Recent research, however, demonstrates that these two strategies for improving education, namely state level testing programs and writing on computers, may work against each other. Although several studies have concluded that multiple-choice tests administered on paper or on computer yield equivalent scores (Bunderson, Inouye & Olsen, 1989; Mead & Drasgow, 1993), more recent research shows that open-ended tests administered on paper significantly under-estimate the achievement of students accustomed to writing on computers (Russell, 1999; Russell & Haney, 1997). In both studies, the effect sizes for students accustomed to writing on computer ranged from .57 to 1.25. Effect sizes of this magnitude are unusually large and of sufficient size to be of not just statistical, but also practical significance (Cohen, 1988; Wolf, 1986). Effect sizes of this magnitude, for example, imply that the score for the average student in the experimental group tested on computer exceeds that of 72 to 89 percent of the students in the control group tested via paper and pencil.

Although prior research on computer use and performance on open-ended test items administered on paper does not call into question the value of state level accountability systems, it does suggest that we should begin thinking about alternative ways of administering open-ended items. As state level accountability tests begin to transition from paper administration to computer administration, several issues arise. First, until all students are accustomed to writing on computers, a better understanding of the extent to which the mode of administration affects student performance at different grade levels must be developed. Second, given the many computing devices available, the effect of performing open-ended items on desktop computers needs to be contrasted with performance on cheaper and more portable writing devices such as eMates and AlphaSmarts. Third, before testing programs offer students the option of performing tests on paper or on computer, the extent to which handwritten versus computer printed responses influence raters' scores needs to be explored. Fourth, administrative procedures for administering tests on computers in schools must be developed.

The two studies presented here build on the previous work of Russell (1999) and Russell and Haney (1997) and address the first two issues presented above. Whereas previous studies have focused only on middle school students, the two experiments presented here focus on students in fourth and eighth grade. More importantly, whereas the previous studies have compared performance on paper and on computer, the studies presented here examine a third mode of administration, namely portable writing devices. Finally, whereas the previous studies examined the effect on relatively short open-ended items that ranged from two to thirty minutes in length, the two studies presented here focus on extended composition items to be completed during two 45 to 60 minute blocks of time.

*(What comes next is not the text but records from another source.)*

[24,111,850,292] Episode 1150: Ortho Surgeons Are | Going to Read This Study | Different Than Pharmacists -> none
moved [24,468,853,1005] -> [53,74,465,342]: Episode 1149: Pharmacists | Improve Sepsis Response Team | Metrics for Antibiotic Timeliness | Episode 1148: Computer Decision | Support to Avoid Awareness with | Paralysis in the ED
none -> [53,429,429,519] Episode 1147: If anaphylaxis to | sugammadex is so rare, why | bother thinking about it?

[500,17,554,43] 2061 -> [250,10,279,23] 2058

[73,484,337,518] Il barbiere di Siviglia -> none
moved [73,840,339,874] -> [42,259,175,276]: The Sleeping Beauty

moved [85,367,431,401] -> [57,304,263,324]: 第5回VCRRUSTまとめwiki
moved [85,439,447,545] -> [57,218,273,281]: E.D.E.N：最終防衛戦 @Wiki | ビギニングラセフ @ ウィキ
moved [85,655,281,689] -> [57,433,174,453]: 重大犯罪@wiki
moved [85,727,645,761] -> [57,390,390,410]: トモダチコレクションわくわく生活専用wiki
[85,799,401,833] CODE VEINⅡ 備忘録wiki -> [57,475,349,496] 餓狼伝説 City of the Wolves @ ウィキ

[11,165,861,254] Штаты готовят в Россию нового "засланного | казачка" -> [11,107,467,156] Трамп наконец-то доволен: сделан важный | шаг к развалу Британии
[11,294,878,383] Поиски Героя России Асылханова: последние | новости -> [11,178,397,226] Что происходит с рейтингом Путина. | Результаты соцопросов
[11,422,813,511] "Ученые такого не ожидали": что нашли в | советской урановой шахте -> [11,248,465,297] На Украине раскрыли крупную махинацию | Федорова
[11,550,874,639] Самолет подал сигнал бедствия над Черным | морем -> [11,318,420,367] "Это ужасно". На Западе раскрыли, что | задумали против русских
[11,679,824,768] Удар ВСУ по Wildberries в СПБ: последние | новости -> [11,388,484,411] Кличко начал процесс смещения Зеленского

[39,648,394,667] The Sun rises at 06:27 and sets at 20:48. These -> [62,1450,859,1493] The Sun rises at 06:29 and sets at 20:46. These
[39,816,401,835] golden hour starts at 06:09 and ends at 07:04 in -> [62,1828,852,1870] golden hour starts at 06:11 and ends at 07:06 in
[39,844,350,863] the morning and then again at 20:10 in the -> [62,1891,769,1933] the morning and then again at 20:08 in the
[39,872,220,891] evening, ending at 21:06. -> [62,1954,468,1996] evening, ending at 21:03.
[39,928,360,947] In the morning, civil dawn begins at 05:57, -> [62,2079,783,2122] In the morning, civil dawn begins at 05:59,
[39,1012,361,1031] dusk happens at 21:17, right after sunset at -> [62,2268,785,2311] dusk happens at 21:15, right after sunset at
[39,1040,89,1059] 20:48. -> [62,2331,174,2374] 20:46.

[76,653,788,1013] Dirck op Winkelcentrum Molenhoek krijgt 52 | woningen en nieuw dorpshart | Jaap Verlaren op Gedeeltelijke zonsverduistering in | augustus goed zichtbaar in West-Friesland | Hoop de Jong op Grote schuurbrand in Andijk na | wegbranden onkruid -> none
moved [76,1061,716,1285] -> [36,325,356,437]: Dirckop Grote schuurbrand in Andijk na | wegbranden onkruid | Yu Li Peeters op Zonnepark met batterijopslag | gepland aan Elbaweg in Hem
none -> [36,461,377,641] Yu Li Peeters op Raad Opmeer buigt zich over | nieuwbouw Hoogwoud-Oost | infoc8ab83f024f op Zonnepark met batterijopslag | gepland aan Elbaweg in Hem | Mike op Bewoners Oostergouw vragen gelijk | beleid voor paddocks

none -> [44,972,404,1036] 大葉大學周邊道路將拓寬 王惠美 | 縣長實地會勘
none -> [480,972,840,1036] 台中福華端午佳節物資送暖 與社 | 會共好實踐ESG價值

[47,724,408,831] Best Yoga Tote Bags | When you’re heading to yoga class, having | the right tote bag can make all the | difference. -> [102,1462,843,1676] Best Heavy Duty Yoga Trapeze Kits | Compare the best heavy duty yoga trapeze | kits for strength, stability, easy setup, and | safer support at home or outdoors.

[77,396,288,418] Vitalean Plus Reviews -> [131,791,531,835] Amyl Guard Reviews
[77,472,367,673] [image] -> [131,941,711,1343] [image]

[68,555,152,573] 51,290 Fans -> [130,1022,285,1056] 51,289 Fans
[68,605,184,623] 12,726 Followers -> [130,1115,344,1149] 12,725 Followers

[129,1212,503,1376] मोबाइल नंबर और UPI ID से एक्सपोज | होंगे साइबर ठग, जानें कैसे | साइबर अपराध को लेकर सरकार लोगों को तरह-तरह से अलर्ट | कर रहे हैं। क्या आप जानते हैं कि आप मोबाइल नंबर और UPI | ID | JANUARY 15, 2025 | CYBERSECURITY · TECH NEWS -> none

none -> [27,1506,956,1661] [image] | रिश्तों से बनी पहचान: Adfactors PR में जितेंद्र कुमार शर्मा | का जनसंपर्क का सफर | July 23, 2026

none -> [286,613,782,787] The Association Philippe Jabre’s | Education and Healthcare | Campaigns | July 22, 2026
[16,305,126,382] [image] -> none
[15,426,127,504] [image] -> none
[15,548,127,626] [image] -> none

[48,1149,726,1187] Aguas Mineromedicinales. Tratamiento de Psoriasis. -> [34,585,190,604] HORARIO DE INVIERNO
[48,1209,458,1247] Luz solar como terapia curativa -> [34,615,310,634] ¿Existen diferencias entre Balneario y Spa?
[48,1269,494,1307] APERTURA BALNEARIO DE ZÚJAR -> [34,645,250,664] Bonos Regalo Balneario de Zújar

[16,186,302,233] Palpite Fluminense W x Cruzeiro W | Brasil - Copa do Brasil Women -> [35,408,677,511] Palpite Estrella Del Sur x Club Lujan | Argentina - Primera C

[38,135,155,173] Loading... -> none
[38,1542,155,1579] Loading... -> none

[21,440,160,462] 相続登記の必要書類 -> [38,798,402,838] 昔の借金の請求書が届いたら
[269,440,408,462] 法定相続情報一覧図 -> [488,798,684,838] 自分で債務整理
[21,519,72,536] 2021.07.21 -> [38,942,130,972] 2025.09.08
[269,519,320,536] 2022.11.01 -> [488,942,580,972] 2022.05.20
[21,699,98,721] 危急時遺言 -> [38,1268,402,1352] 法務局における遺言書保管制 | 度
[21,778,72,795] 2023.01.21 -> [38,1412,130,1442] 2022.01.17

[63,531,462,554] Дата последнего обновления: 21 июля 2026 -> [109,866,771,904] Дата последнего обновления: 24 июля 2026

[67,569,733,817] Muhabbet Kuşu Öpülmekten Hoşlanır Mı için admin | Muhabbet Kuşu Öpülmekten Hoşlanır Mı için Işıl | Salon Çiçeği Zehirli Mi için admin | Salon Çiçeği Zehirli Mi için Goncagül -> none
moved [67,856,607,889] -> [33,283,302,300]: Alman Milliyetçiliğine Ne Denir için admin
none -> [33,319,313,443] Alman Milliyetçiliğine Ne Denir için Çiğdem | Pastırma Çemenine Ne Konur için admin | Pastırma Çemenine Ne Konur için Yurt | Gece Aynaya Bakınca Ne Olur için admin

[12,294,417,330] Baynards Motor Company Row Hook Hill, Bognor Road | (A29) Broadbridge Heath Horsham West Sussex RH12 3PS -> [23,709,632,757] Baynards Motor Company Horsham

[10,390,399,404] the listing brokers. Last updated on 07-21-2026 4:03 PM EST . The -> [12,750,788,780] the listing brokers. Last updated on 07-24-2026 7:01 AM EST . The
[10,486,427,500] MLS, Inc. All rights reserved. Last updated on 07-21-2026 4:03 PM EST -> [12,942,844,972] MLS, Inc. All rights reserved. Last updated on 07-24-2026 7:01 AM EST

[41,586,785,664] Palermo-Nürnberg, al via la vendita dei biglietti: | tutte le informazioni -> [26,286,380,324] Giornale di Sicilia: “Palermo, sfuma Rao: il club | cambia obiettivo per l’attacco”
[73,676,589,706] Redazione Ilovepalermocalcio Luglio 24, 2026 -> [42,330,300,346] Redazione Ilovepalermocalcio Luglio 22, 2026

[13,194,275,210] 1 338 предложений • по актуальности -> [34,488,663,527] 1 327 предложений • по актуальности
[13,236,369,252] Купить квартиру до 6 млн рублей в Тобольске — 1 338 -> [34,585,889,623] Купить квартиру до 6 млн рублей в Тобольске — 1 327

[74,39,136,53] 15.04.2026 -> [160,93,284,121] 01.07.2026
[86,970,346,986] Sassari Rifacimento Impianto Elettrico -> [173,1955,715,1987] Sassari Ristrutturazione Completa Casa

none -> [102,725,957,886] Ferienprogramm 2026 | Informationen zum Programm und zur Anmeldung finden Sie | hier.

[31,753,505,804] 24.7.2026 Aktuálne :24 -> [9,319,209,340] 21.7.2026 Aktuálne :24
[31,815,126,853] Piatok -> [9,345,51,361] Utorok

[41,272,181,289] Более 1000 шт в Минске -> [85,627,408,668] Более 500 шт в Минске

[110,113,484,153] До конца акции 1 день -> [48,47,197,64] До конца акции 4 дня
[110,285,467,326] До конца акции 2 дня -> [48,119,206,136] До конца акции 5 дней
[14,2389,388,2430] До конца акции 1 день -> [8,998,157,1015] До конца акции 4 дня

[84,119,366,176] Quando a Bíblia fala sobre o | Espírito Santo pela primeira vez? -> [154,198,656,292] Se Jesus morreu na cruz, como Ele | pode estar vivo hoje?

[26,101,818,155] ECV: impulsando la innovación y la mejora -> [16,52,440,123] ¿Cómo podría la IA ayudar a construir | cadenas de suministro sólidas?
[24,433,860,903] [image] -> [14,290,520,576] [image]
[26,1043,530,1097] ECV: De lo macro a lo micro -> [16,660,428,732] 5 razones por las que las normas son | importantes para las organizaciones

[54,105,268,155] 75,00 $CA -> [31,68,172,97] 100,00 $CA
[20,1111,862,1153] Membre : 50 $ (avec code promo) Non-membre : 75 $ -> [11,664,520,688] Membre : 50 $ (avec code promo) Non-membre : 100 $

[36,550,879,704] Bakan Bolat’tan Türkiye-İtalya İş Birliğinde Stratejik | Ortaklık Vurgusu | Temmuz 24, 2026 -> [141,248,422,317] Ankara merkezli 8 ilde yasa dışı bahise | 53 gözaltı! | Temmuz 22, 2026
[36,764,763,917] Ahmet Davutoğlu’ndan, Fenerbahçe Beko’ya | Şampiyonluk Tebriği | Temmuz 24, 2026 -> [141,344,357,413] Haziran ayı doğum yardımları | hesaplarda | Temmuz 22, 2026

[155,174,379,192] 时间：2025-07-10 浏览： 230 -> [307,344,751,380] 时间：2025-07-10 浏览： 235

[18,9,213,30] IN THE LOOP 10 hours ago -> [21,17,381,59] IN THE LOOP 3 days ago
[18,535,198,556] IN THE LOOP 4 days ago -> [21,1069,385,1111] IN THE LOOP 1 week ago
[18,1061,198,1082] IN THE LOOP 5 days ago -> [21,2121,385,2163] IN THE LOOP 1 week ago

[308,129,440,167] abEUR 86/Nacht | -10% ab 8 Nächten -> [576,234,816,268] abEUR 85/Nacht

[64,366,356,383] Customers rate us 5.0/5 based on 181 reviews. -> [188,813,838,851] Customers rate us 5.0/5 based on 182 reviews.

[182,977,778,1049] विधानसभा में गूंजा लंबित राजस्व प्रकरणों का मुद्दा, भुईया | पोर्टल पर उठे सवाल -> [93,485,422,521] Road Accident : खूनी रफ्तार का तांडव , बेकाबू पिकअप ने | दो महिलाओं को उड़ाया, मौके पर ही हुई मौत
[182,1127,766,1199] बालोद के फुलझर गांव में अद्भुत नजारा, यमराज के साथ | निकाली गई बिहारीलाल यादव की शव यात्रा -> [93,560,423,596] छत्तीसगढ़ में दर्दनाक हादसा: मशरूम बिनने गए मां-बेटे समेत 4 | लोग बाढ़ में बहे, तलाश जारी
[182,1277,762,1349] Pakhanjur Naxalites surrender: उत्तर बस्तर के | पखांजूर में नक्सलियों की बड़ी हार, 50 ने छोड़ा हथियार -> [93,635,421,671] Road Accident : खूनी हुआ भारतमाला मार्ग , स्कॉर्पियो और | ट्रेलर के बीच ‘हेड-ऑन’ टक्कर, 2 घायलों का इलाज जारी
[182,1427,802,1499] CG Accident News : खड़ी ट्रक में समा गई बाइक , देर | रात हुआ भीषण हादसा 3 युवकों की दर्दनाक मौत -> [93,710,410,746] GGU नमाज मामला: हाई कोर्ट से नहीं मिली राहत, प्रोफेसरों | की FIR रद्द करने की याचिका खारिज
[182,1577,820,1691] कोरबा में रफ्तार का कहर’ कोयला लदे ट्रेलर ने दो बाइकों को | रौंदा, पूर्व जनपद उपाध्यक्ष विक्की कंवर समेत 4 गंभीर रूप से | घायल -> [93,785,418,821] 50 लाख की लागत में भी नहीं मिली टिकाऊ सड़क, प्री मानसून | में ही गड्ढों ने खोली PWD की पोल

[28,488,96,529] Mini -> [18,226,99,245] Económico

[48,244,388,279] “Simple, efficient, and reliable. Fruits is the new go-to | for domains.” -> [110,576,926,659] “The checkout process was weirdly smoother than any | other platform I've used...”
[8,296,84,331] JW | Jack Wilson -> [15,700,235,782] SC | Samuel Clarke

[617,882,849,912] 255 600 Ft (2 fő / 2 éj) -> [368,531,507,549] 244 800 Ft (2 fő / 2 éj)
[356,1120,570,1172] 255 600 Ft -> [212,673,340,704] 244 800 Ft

More specifically, the first experiment presented here focuses on the mode of administration effect for eMates in grade eight. The second study presented here examines the mode of administration effect for both desktop computers and AlphaSmarts in grade four. Three future articles will: a) examine the mode of administration effect for special education students; b) examine the influence computer versus handwritten responses have on raters' scores; and c) explore policy and administration procedures that may reduce the effect mode of administration has on students' performance.


Arrow Up

Study Design

To explore the mode of administration effect for portable writing devices, two separate experiments were conducted. The first experiment occurred with students in grade eight and compared performance on paper with performance on an eMate. The second experiment was conducted with fourth grade students and compared students' performance on paper, on a desktop computer, and on an AlphaSmart.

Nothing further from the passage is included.